ANSWER (in two parts)
How long does the QLC last? As long as you need it to.
I realize that’s a tad counterintuitive, what with the whole “please-make-it-go-away-I-just-want-the-answers-and-maybe-a-ham-sandwich” mentality that accompanies these crises. And oh yeah, I’ve felt this way. When you’re balled up on the couch, eating Doritos and crying over poetry or Glee, it’s easy to hate the questions, to wonder when, dear God please, the wondering will stop.
But here’s the thing. If you love life, if you are commanded by the vibrant pulse in your veins, if you are engaged and curious and open you will always have questions. You’re not dead, not you or me or anyone reading this post (presumably), and this is the best thing that’s happened to any of us since the day we were born.
Since uncertainty has its roots in true living, if wonder is the flame of human spirit, what is up with all this angst? To that, the heart of the quarter-life crisis, I answer: don’t fight it!
This is not a phase; it’s not an illness. It’s not a 20-something scourge. It’s a part of yourself that cries out for attention, that demands you bear deep into the fog and mire. Use every compass, use all your endurance, and when the time comes you will run aground on new truths.

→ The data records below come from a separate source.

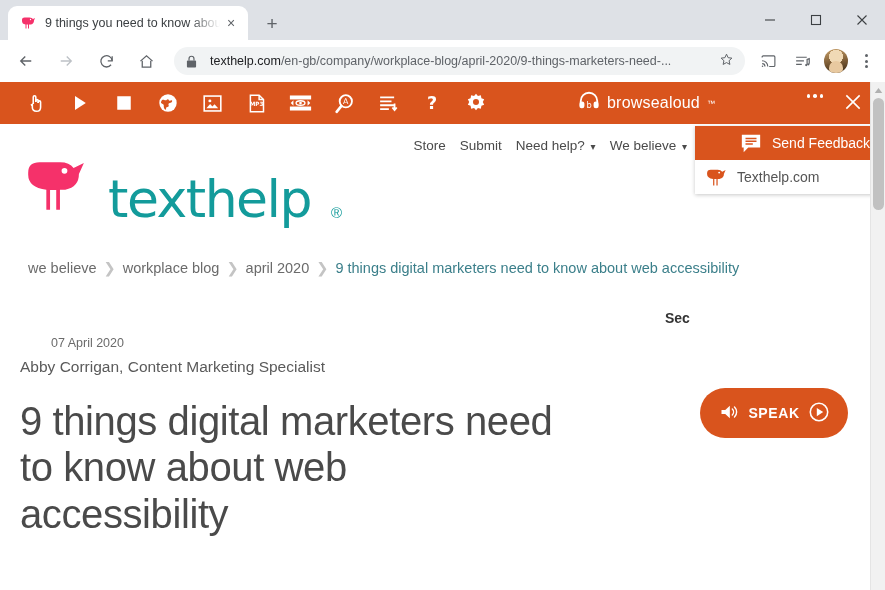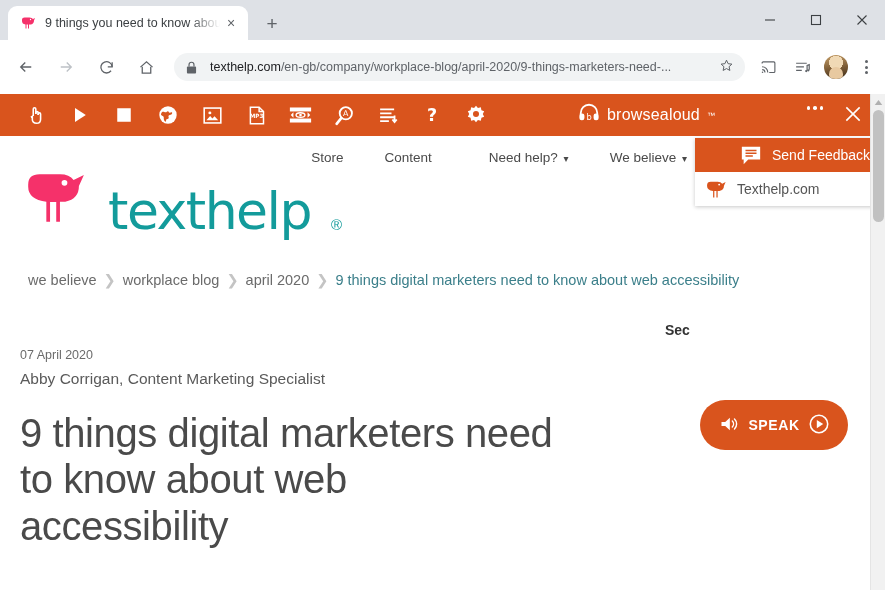--- a/index.html
+++ b/index.html
@@ -52,7 +52,7 @@
   .wc svg { display: block; }
 
   .toolbar {
-    height: 54px; background: #ffffff;
+    height: 42px; background: #ffffff;
     display: flex; align-items: center; padding: 8px 6px;
   }
   .navbtn {

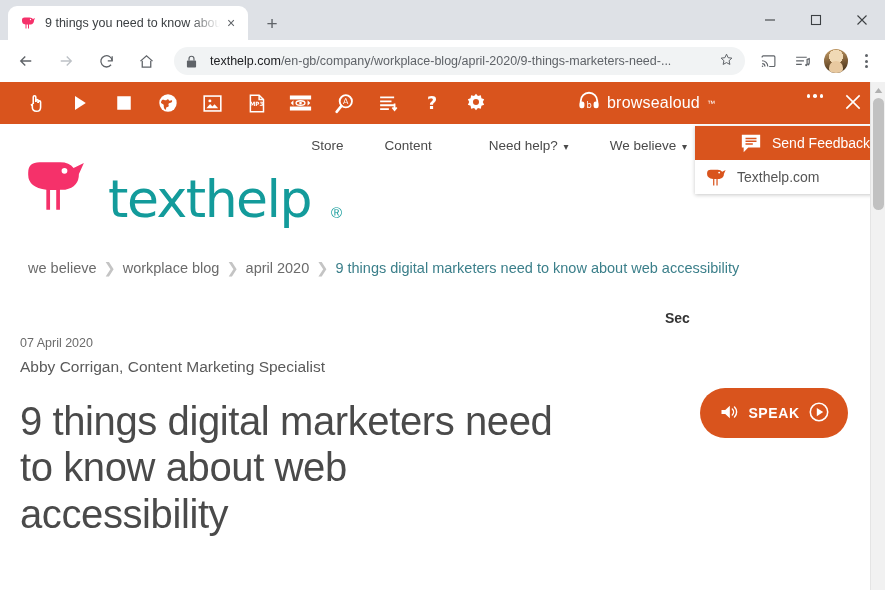--- a/index.html
+++ b/index.html
@@ -116,7 +116,7 @@
   .wordmark { font-size: 52px; color:#139b9b; font-weight: 400; letter-spacing: -1.5px; line-height:.82; font-family:"DejaVu Sans", sans-serif; }
   .reg { font-size: 15px; color:#139b9b; vertical-align: top; }
 
-  .topnav { position:absolute; right: 198px; top: 14px; display:flex; gap: 41px; font-size:13.5px; color:#4a4a4a; }
+  .topnav { position:absolute; right: 198px; top: 14px; display:flex; gap: 14px; font-size:13.5px; color:#4a4a4a; }
   .topnav span.caret { font-size: 10px; margin-left: 3px; }
   .sec-text { position:absolute; left: 665px; top: 186px; font-size:14px; font-weight:bold; color:#333; }
 

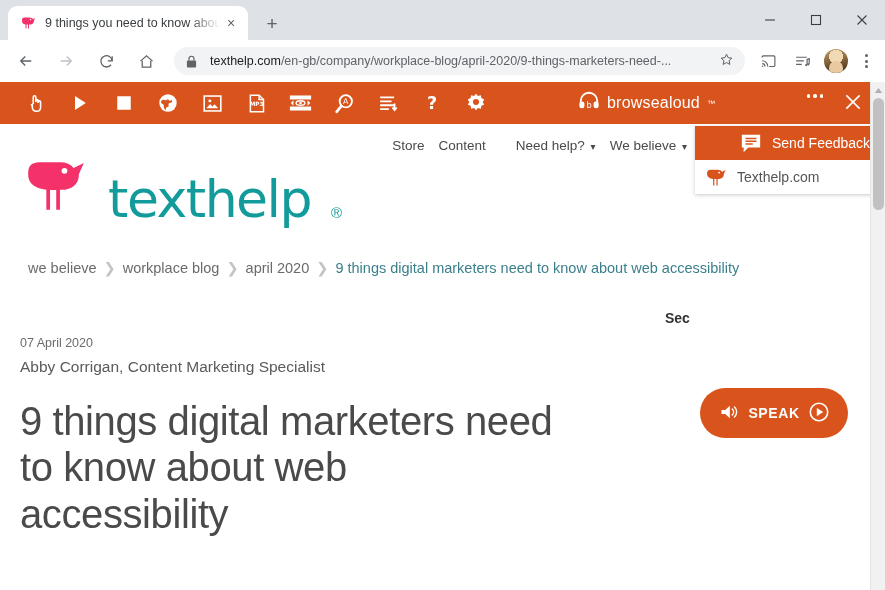--- a/index.html
+++ b/index.html
@@ -387,7 +387,7 @@
 
         <div class="topnav">
           <a style="text-decoration:none;color:inherit;"><span>Store</span></a>
-          <a style="text-decoration:none;color:inherit;"><span>Content</span></a>
+          <a style="text-decoration:none;color:inherit;"><span>Submit</span></a>
           <a style="text-decoration:none;color:inherit;margin-left:16px;"><span>Need help?</span><span class="caret"> ▾</span></a>
           <a style="text-decoration:none;color:inherit;"><span>We believe</span><span class="caret"> ▾</span></a>
         </div>

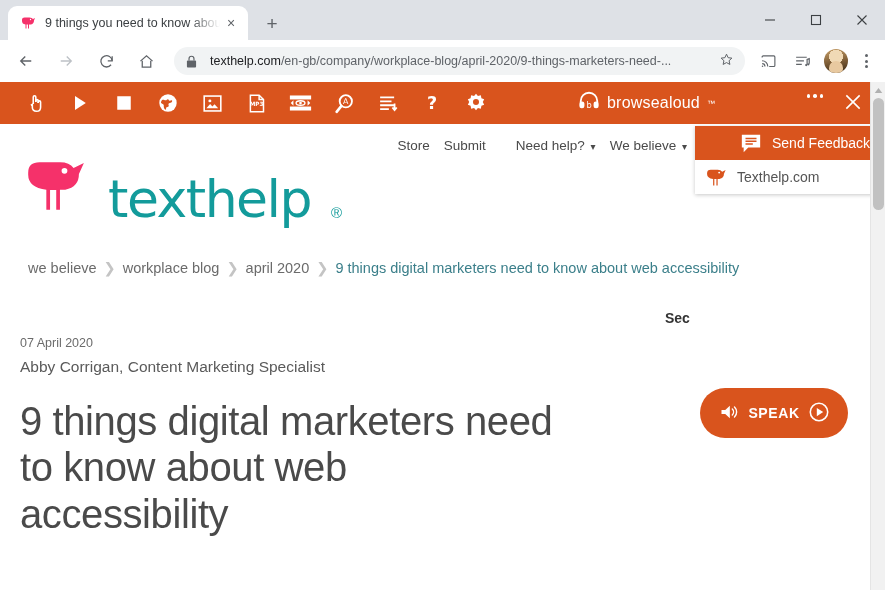--- a/index.html
+++ b/index.html
@@ -388,7 +388,7 @@
         <div class="topnav">
           <a style="text-decoration:none;color:inherit;"><span>Store</span></a>
           <a style="text-decoration:none;color:inherit;"><span>Submit</span></a>
-          <a style="text-decoration:none;color:inherit;margin-left:16px;"><span>Need help?</span><span class="caret"> ▾</span></a>
+          <a style="text-decoration:none;color:inherit;"><span>Need help?</span><span class="caret"> ▾</span></a>
           <a style="text-decoration:none;color:inherit;"><span>We believe</span><span class="caret"> ▾</span></a>
         </div>
 

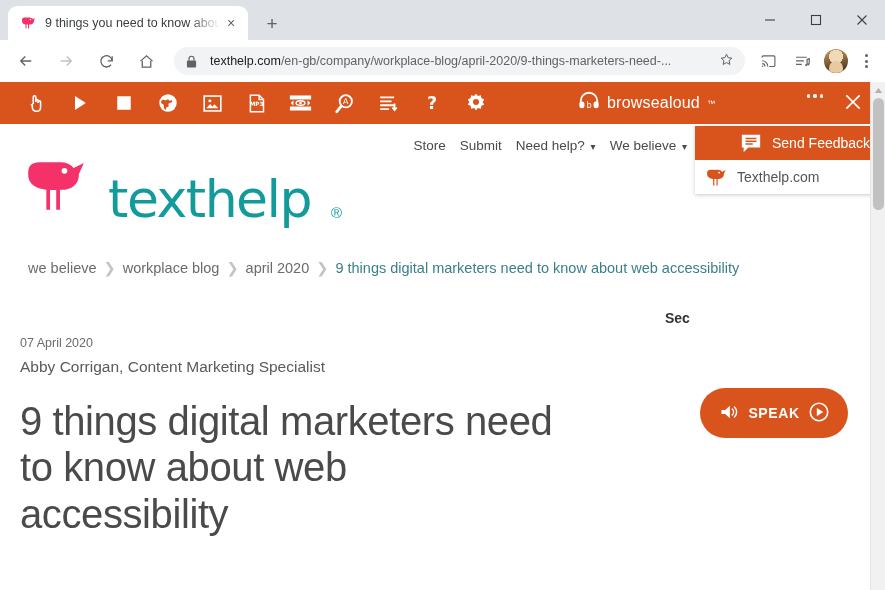--- a/index.html
+++ b/index.html
@@ -142,7 +142,7 @@
   }
 
   .article { position:absolute; left:20px; top: 212px; width: 540px; }
-  .art-date { font-size: 12.5px; color:#6b6b6b; }
+  .art-date { font-size: 12.5px; color:#6b6b6b;margin-left:31px; }
   .art-author { font-size: 15.5px; color:#5a5a5a; margin-top: 8px; }
   .art-title {
     margin-top: 22px;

We want to know what tomorrow will bring because we want to avoid the fears, the worries, to raise battlements against life’s plans. Impossible, and worse, stilting—even if we could know, we shouldn’t; you can’t win without a fight, and you can’t survive without deserving to. So give into the storm, to the hurricane winds, and unclap your hands from your shivering ears. There’s a sound beneath the thunder and drumming rain: that same voice, yours, repeating the truths of itself over and over again. The words are a song and a triumphant message, and it will loop until you listen or are driven mad.
* * *
My personal experience:
I’m currently 26, rounding on 27, and I’ve been having self-awareness conniptions since I turned 25. These fevers—the head-splitting, tooth-grinding sweats about what to do with the rest of my life—broke after about a year and a half.
Sometime in the late spring, I began to fret less about the myriad outcomes of any particular action and resolved myself to one of them. For a long time, I worried that if I shut myself off to any opportunity that came my way, I would lose the best thing that (n)ever happened to me. This habit led to a lot of question marks on calendars, last-minute resolutions, and the sort of psychological ellipses that drove me insane. Rather than preserve life choices, I’d failed to capitalize and truly enjoy any of them.
For me, then, a quarter-life crisis acted as the catalyst for a new mode of living. I stopped hedging my bets and began taking risks. I resolved myself to the big, scary things I knew I truly wanted to do, and when I talked about achieving them I uncrossed the fingers behind my back.
Despite my long-term fear of closing doors, I discovered a new kind of peace, an excitement for the future I’d never felt before. A The fog and clouds obscuring the horizon were no longer fearsome; they were curtains to be drawn apart, challenges to be conquered, and beyond them waited the great shining stage of my life.
That’s not to say I no longer freak out about debt, politics, global warming, and chipping nail polish. I just don’t classify these bottomless worries as a true QLC. Uncertainty is the flint of living; my fear means I’m alive. When I started to listen, the loop of my voice told me to tell stories, to write them and read them and sing them out. I quit my job, I left the grind, and of all the risks in this big, bright life, I’m taking the one I’ve always longed for.
* * *
And how should you deal in the meantime?
If you’re dying for a sports car, lease one for the day! (The 17 year olds who worked at the pizza place downstairs used to do that all the time. At least I think they did, since there was a different exposed-engine Mazarati, Merc or Porsche parked curbside most weekends. Slices weren’t that good.)
Alternately, you could start robbing banks and then do whatever you want. Just don’t mention my name.


Wow, thanks Dr. Derby… I think I’m maybe stuck right in that crazy, scary, “WTF am I going to do with my life” stage. And I’m quite the worrier. I guess I need to work on letting go a little, and enjoying the ride.